Array Traversal Patterns in DSA Python - Time & Space Complexity
When we look at how we go through an array, we want to know how long it takes as the array gets bigger.
We ask: How does the work grow when the array size grows?
Analyze the time complexity of the following code snippet.
def print_elements(arr):
for element in arr:
print(element)
This code goes through each item in the array and prints it once.
Identify the loops, recursion, array traversals that repeat.
- Primary operation: Looping through each element in the array.
- How many times: Exactly once for each element, so as many times as the array length.
As the array gets bigger, the number of print actions grows the same way.
| Input Size (n) | Approx.

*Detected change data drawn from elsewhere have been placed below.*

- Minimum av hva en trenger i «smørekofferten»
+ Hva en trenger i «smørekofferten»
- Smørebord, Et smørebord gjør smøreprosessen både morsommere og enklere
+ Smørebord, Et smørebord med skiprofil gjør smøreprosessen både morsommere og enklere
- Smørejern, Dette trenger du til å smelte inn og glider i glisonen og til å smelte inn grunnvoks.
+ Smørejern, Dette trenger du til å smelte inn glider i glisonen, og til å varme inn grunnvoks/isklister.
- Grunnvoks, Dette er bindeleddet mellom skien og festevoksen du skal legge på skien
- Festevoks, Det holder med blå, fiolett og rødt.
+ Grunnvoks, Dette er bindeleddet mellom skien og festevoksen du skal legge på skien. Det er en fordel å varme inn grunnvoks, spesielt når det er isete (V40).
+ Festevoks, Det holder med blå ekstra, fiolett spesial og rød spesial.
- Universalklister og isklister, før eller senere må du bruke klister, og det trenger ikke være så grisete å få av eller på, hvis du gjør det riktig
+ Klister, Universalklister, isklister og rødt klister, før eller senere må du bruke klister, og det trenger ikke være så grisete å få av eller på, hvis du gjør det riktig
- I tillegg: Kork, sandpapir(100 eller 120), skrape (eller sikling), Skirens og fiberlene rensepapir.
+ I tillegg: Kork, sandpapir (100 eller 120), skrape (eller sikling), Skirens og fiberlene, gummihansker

Operations |
|---|---|
| 10 | 10 prints |
| 100 | 100 prints |
| 1000 | 1000 prints |
Pattern observation: The work grows directly with the size of the array.
Time Complexity: O(n)
This means if the array doubles in size, the time to go through it also doubles.

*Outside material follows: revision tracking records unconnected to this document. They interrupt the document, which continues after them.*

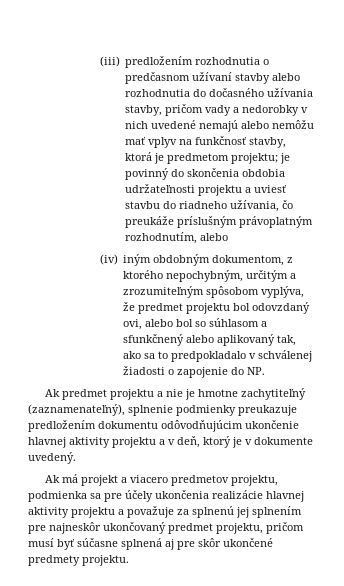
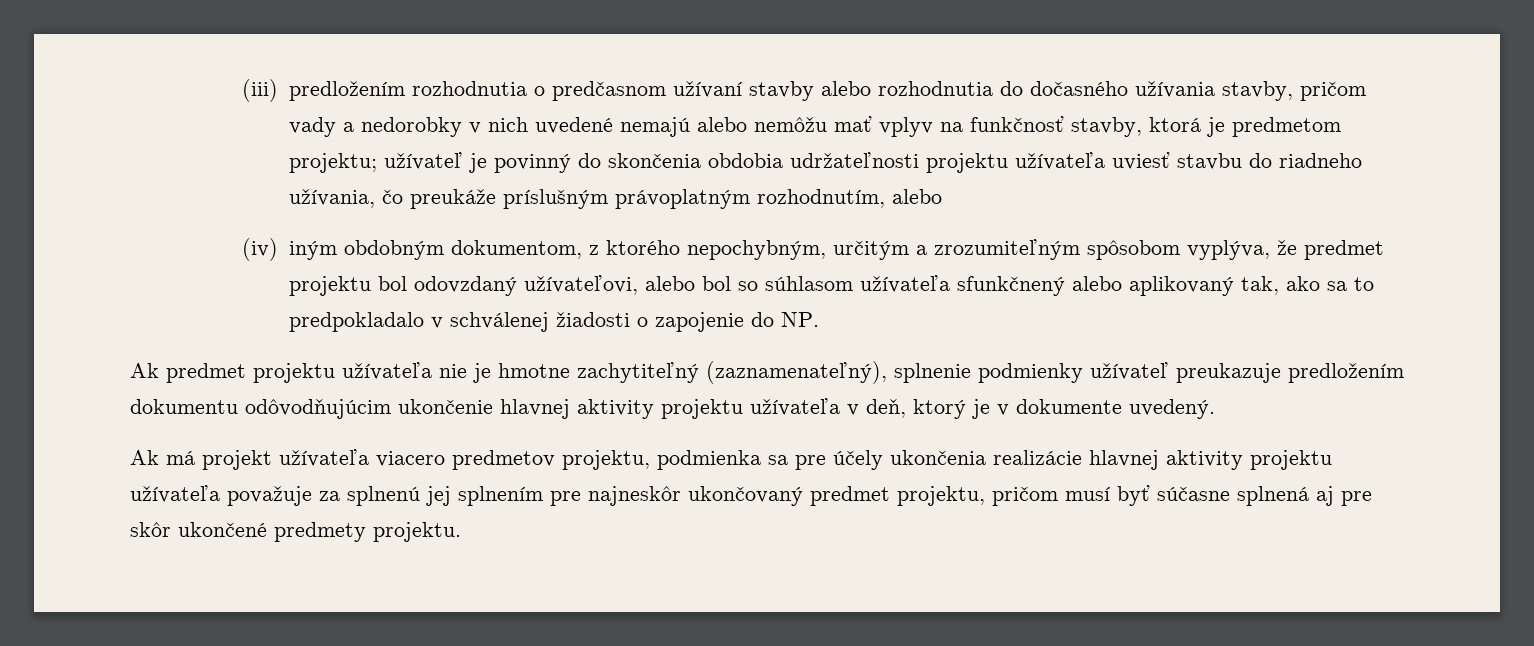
- (iii) predložením rozhodnutia o predčasnom užívaní stavby alebo rozhodnutia do dočasného užívania stavby, pričom vady a nedorobky v nich uvedené nemajú alebo nemôžu mať vplyv na funkčnosť stavby, ktorá je predmetom projektu; je povinný do skončenia obdobia udržateľnosti projektu a uviesť stavbu do riadneho užívania, čo preukáže príslušným právoplatným rozhodnutím, alebo
+ (iii) predložením rozhodnutia o predčasnom užívaní stavby alebo rozhodnutia do dočasného užívania stavby, pričom vady a nedorobky v nich uvedené nemajú alebo nemôžu mať vplyv na funkčnosť stavby, ktorá je predmetom projektu; užívateľ je povinný do skončenia obdobia udržateľnosti projektu užívateľa uviesť stavbu do riadneho užívania, čo preukáže príslušným právoplatným rozhodnutím, alebo
- (iv) iným obdobným dokumentom, z ktorého nepochybným, určitým a zrozumiteľným spôsobom vyplýva, že predmet projektu bol odovzdaný ovi, alebo bol so súhlasom a sfunkčnený alebo aplikovaný tak, ako sa to predpokladalo v schválenej žiadosti o zapojenie do NP.
+ (iv) iným obdobným dokumentom, z ktorého nepochybným, určitým a zrozumiteľným spôsobom vyplýva, že predmet projektu bol odovzdaný užívateľovi, alebo bol so súhlasom užívateľa sfunkčnený alebo aplikovaný tak, ako sa to predpokladalo v schválenej žiadosti o zapojenie do NP.
- Ak predmet projektu a nie je hmotne zachytiteľný (zaznamenateľný), splnenie podmienky preukazuje predložením dokumentu odôvodňujúcim ukončenie hlavnej aktivity projektu a v deň, ktorý je v dokumente uvedený.
+ Ak predmet projektu užívateľa nie je hmotne zachytiteľný (zaznamenateľný), splnenie podmienky užívateľ preukazuje predložením dokumentu odôvodňujúcim ukončenie hlavnej aktivity projektu užívateľa v deň, ktorý je v dokumente uvedený.
- Ak má projekt a viacero predmetov projektu, podmienka sa pre účely ukončenia realizácie hlavnej aktivity projektu a považuje za splnenú jej splnením pre najneskôr ukončovaný predmet projektu, pričom musí byť súčasne splnená aj pre skôr ukončené predmety projektu.
+ Ak má projekt užívateľa viacero predmetov projektu, podmienka sa pre účely ukončenia realizácie hlavnej aktivity projektu užívateľa považuje za splnenú jej splnením pre najneskôr ukončovaný predmet projektu, pričom musí byť súčasne splnená aj pre skôr ukončené predmety projektu.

[X] Wrong: "Since we only have one loop, the time is constant no matter the array size."
[OK] Correct: Even one loop runs once per element, so more elements mean more work, not the same.
Understanding how simple loops grow with input size is a key skill that helps you analyze more complex code easily.
"What if we nested another loop inside to compare every element with every other? How would the time complexity change?"